▶ _WHAT YOU HAVE TO DO_: The required output is the line that contains "shipping: 11.80 -> 45.11" through the last line of the data, retyped verbatim and with nothing added.

+++ DATASET ENTRIES

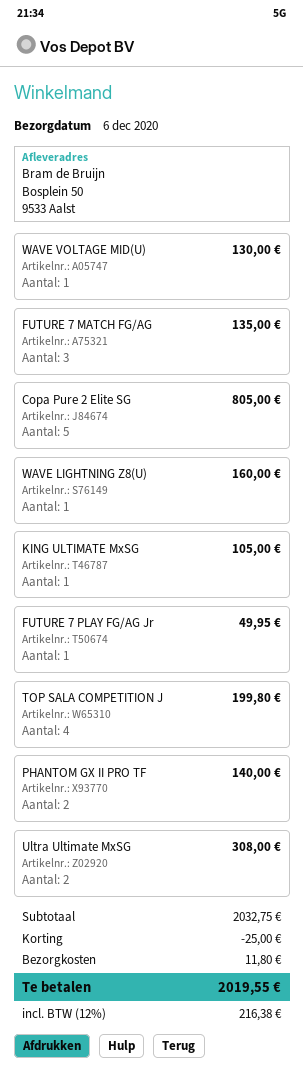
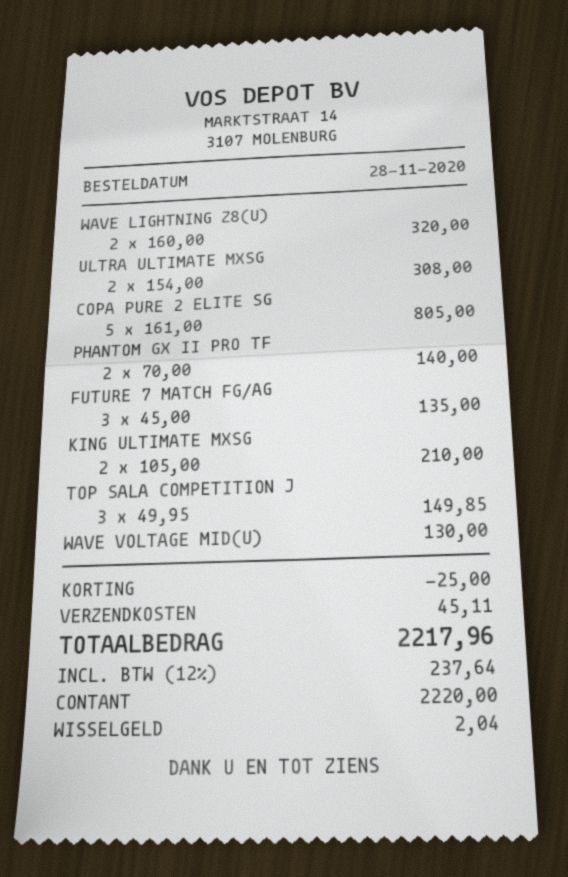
WAVE LIGHTNING Z8(U): 1 for 160.00 -> 2 for 320.00
KING ULTIMATE MxSG: 1 for 105.00 -> 2 for 210.00
FUTURE 7 PLAY FG/AG Jr: 1 for 49.95 -> none
TOP SALA COMPETITION J: 4 for 199.80 -> 3 for 149.85
shipping: 11.80 -> 45.11
tax: 12% = 216.38 -> 12% = 237.64
total: 2019.55 -> 2217.96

++++++

▶ _EXPECTED ANSWER_:
shipping: 11.80 -> 45.11
tax: 12% = 216.38 -> 12% = 237.64
total: 2019.55 -> 2217.96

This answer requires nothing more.